Roach v. BM Motoring, LLC, 228 N.J. 163 (2017). Plaintiffs bought used cars from defendants. In connection with those purchases, plaintiffs signed Dispute Resolution Agreements (“DRA’s”) that required any disputes to be arbitrated “in accordance with the rules” of the American Arbitration Association (“AAA”). Several months later, plaintiffs filed for arbitration with the AAA, asserting claims under consumer protection statutes. The DRA’s required defendants to pay filing fees for the arbitration, but defendants neither paid the fees nor otherwise responded. No arbitration proceeded.
Plaintiffs then filed suit in the Law Division. Defendants moved to dismiss in favor of arbitration, which the Law Division granted. Plaintiffs again demanded arbitration through the AAA, but the AAA dismissed the arbitration demand because defendants had previously failed to comply with the AAA’s procedures. Plaintiffs sued anew in the Law Division, and defendants again moved to compel arbitration. Defendants claimed that they had not contemplated arbitrating through the AAA, due to its allegedly excessive fees. Plaintiffs argued that defendants had breached the DRA’s when they failed to pay the fees, or that defendants had waived the right to arbitration.

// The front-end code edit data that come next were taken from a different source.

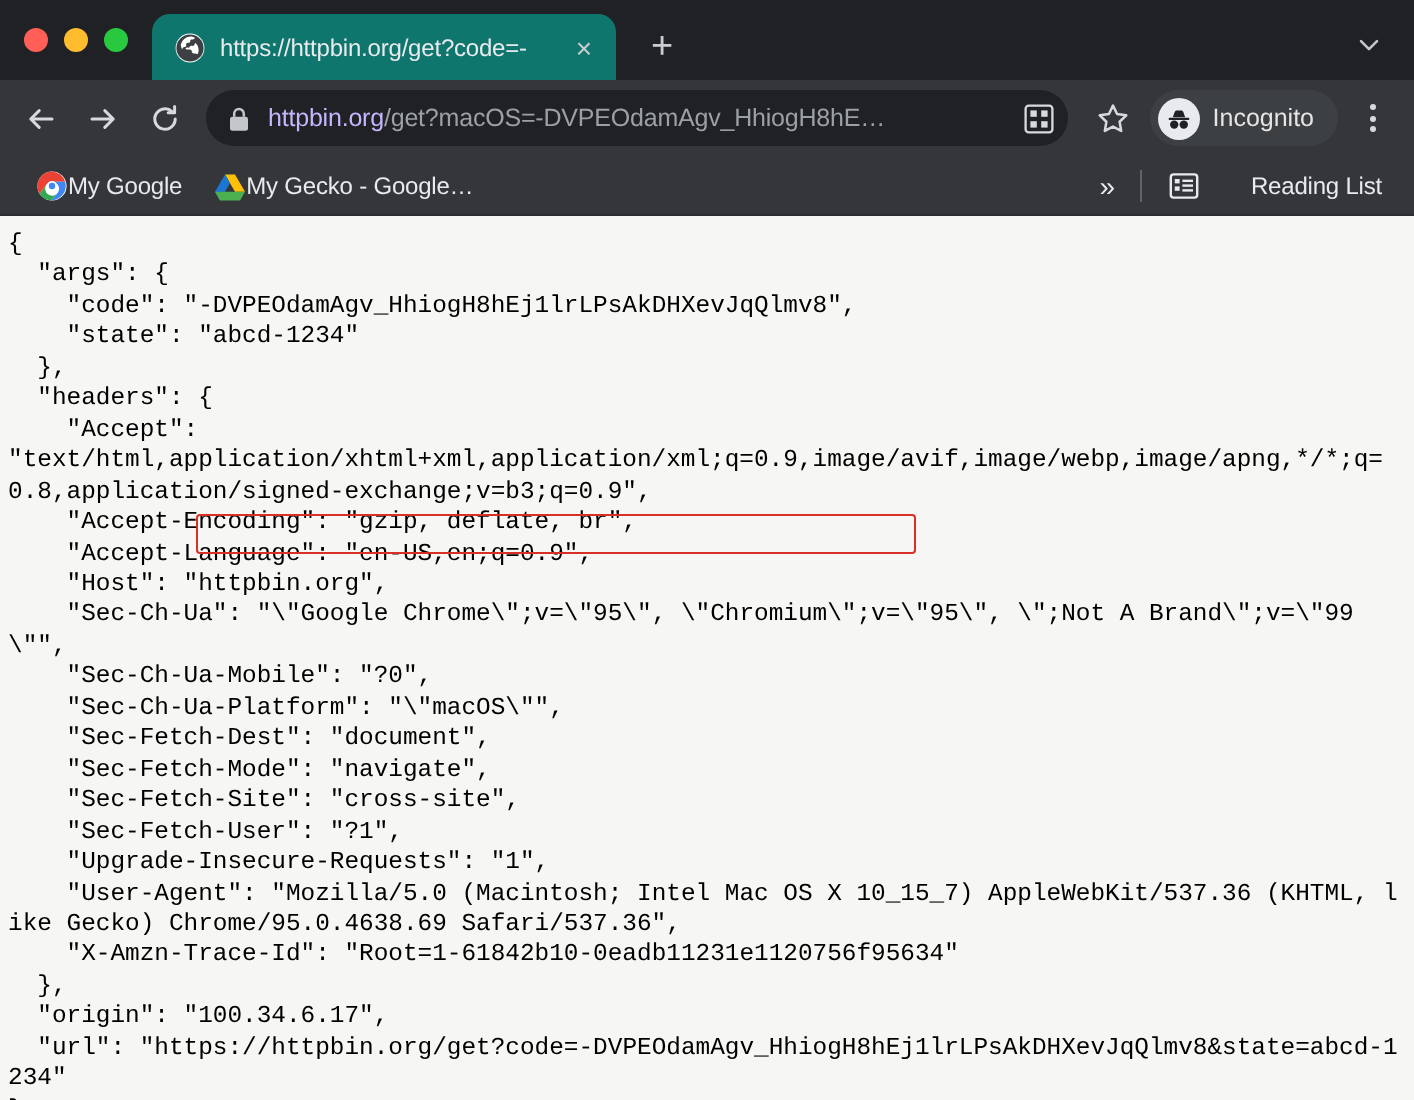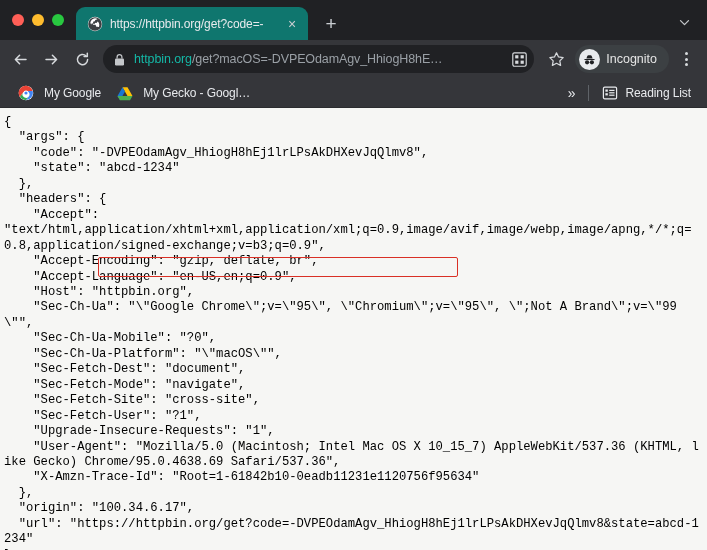--- a/index.html
+++ b/index.html
@@ -141,21 +141,21 @@
   }
   .lock-icon { flex: 0 0 12px; display:flex; color:#c4c7ca; }
   .omni-url {
     flex: 1 1 auto;
     font-size: 12.5px;
     color: #9aa0a6;
     white-space: nowrap;
     overflow: hidden;
     letter-spacing: -0.1px;
   }
-  .omni-url b { color: #14b8a6; font-weight: 400; }
+  .omni-url b { color: #c4b5fd; font-weight: 400; }
   .omni-icon {
     flex: 0 0 22px;
     width: 22px; height: 22px;
     display: flex; align-items: center; justify-content: center;
     color: #d7dadd;
   }
 
   .profile-pill {
     display: flex;
     align-items: center;
@@ -199,21 +199,21 @@
     display: flex;
     align-items: center;
     padding: 0 8px 0 10px;
     gap: 0px;
     flex: 0 0 auto;
     border-bottom: 1px solid #2b2c2f;
   }
   .bm {
     display: flex;
     align-items: center;
-    gap: 10px;
+    gap: 0;
     padding: 3px 8px;
     border-radius: 4px;
     max-width: 150px;
     flex: 0 0 auto;
   }
   .bm-ico { width: 16px; height: 16px; flex: 0 0 16px; display:block; }
   .bm-label {
     font-size: 12px;
     color: #e8eaed;
     white-space: nowrap;
@@ -228,21 +228,21 @@
     padding: 0 8px;
     display: flex; align-items: center;
     flex: 0 0 auto;
   }
   .bm-divider {
     width: 1px; height: 16px; background: #5f6368;
     margin: 0 5px;
     flex: 0 0 auto;
   }
   .reading-list {
-    display: flex; align-items: center; gap: 7px;
+    display: flex; align-items: center; gap: 25px;
     padding: 3px 8px;
     flex: 0 0 auto;
   }
 
   
   .viewport {
     flex: 1 1 auto;
     background: #f6f6f4;
     overflow: hidden;
     position: relative;

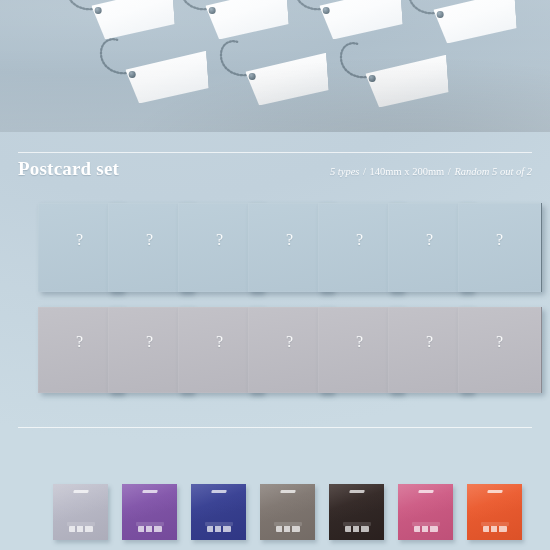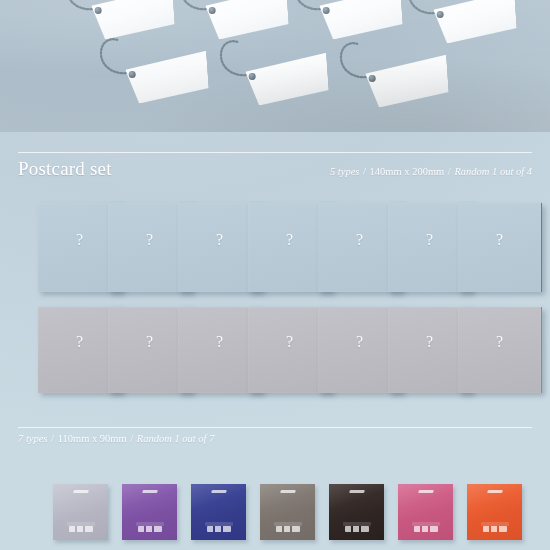--- a/index.html
+++ b/index.html
@@ -80,21 +80,21 @@
     background: rgba(255,255,255,0.72);
   }
   .section-head .row {
     display: flex;
     align-items: baseline;
     justify-content: space-between;
     padding-top: 5px;
   }
   .section-head .title {
     font-family: "Liberation Serif", serif;
-    font-weight: normal;
+    font-weight: bold;
     font-size: 19px;
     letter-spacing: 0.2px;
     color: #ffffff;
     text-shadow: 0 1px 1px rgba(70,95,115,0.25);
   }
   .section-head .meta {
     font-family: "Liberation Serif", serif;
     font-size: 10.5px;
     color: rgba(255,255,255,0.93);
     white-space: nowrap;
@@ -249,21 +249,21 @@
 
   <div class="section-head" id="head-0" style="top: 152px;">
     <div class="rule"></div>
     <div class="row">
       <div class="title">Postcard set</div>
       <div class="meta">
         <span class="it">5 types</span>
         <span class="sep">/</span>
         <span class="rm">140mm x 200mm</span>
         <span class="sep">/</span>
-        <span class="it">Random 1 out of 4</span>
+        <span class="it">Random 5 out of 2</span>
       </div>
     </div>
   </div>
 
   <div class="card-row" id="card-row-0" style="top: 203px; height: 97px;">
       <div class="card" style="left: 38px; width: 83px; height: 89px; z-index: 10; background: linear-gradient(170deg, rgb(189, 207, 218) 0%, rgb(179, 198, 210) 100%); box-shadow: rgba(55, 80, 95, 0.3) 3px 3px 5px, rgba(255, 255, 255, 0.1) 0px 0px 0px 0.5px inset; border-right: 1px solid rgb(107, 125, 136);">
         <span class="q">?</span>
       </div>
       <div class="card" style="left: 108px; width: 83px; height: 89px; z-index: 11; background: linear-gradient(170deg, rgb(189, 207, 218) 0%, rgb(179, 198, 210) 100%); box-shadow: rgba(55, 80, 95, 0.3) 3px 3px 5px, rgba(255, 255, 255, 0.1) 0px 0px 0px 0.5px inset; border-right: 1px solid rgb(107, 125, 136);">
         <span class="q">?</span>
@@ -304,27 +304,20 @@
         <span class="q">?</span>
       </div>
       <div class="card" style="left: 458px; width: 83px; height: 86px; z-index: 16; background: linear-gradient(170deg, rgb(195, 194, 200) 0%, rgb(183, 182, 189) 100%); box-shadow: rgba(55, 80, 95, 0.3) 3px 3px 5px, rgba(255, 255, 255, 0.1) 0px 0px 0px 0.5px inset; border-right: 1px solid rgb(139, 138, 145);">
         <span class="q">?</span>
       </div>
     </div>
 
   <div class="section-head" id="head-1" style="top: 427px;">
     <div class="rule"></div>
     <div class="row">
-      <div class="meta">
-        <span class="it">7 types</span>
-        <span class="sep">/</span>
-        <span class="rm">110mm x 90mm</span>
-        <span class="sep">/</span>
-        <span class="it">Random 1 out of 7</span>
-      </div>
     </div>
   </div>
 
   <div id="polaroid-row">
       <div class="polaroid" style="left: 53px; background: linear-gradient(165deg, rgb(195, 195, 207) 0%, rgb(182, 182, 196) 55%, rgb(182, 182, 196) 100%);">
         <div class="sheen"></div>
         <div class="logo-top"></div>
         <div class="logo-bot-shadow"></div>
         <div class="logo-bot"></div>
       </div>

The Law Division again dismissed the case in favor of arbitration, and the Appellate Division affirmed. Today, the Supreme Court reversed that ruling. Justice Solomon wrote the opinion for a unanimous Court. He applied the de novo standard of review, while being “mindful of the strong preference to enforce arbitration agreements.”
Justice Solomon noted that both federal and New Jersey statutes endorse arbitration. But arbitration agreements are contracts like any other, and are to be interpreted in accordance with general principles applicable to contracts. A material breach of an arbitration contract would excuse performance by the non-breaching party. Justice Solomon invoked the “flexible criteria” contained in Restatement (Second) of Contracts §241 to determine whether there was a material breach here. This was the first time that the Court had adopted that section of the Restatement (though, as stated in a footnote, this was not the first time that the Court had relied on the Restatement (Second) of Contracts), just as the Court recently endorsed for the first time a provision of the Restatement (Second) of Conflict of Laws that determines the applicable state statute of limitations in tort cases. McCarrell v. Hoffman-LaRoche, Inc., ___ N.J. ___ (2017), discussed here.
Justice Solomon quickly rejected defendants’ argument that plaintiffs did not act in accordance with the DRA’s when they demanded AAA arbitration. Applying the “plain and ordinary meaning” of the DRA’s, and construing any ambiguities in the DRA’s against defendants, the drafters, the Court concluded that the requirement of arbitration “in accordance with the rules” of the AAA permitted parties to go to the AAA as plaintiffs did, and that defendants should have expected to be before the AAA.
Turning to the Restatement §241 criteria, Justice Solomon did not need to go beyond two of those criteria to find defendants in material breach. The first crtierion– “the extent to which the injured party will be deprived of the benefit which he reasonably expected”– favored plaintiffs. “The benefit expected under an arbitration agreement is the ability to arbitrate claims.” Plaintiffs tried to invoke that benefit but were rebuffed because defendants did not pay the required fees. That failure by defendants went “to the essence” of the DRA’s and therefore constituted a material breach.
The other criterion that Justice Solomon cited was “the extent to which the behavior of the party failing to perform or to offer to perform comports with standards of good faith and fair dealing.” Defendants’ refusal to pay the AAA fees breached their duty of good faith and fair dealing in that defendants thereby “destroy[ed] or injur[ed] the right of [plaintiffs] to receive the fruits of the [DRA].”
To buttress his opinion, Justice Solomon cited cases from federal courts that had reached this same result. He approved of the reasoning of one of those decisions in particular, which cautioned that a contrary result would create a “perverse incentive scheme,” under which “a company could ignore an arbitration demand and, if the claimant did not abandon the claim, later compel arbitration.”
Justice Solomon cautioned that this opinion did not establish a bright-line rule that any refusal or failure to respond to an arbitration demand constitutes a material breach of an arbitration agreement that excuses the need to go to arbitration and instead allows a lawsuit in court. The Restatement criteria are designed to be applied “on a case-by-case basis after considering the agreement’s terms and the conduct of the parties.”
The lower courts here were presumably influenced by the strong policy in favor of arbitration that prior cases have articulated. The Supreme Court, however, had the ability to recognize that, on these facts, any such policy was overridden by defendants’ patent breach of their own contracts.
One other aspect worthy of comment appeared in a footnote. Justice Solomon observed that the arbitration clause might have been unenforceable because it appeared in a very small font size. The parties had not raised that issue, so the Court did not decide it. But the footnote opens up a tantalizing possibility for plaintiffs to void arbitration clauses based on their formatting.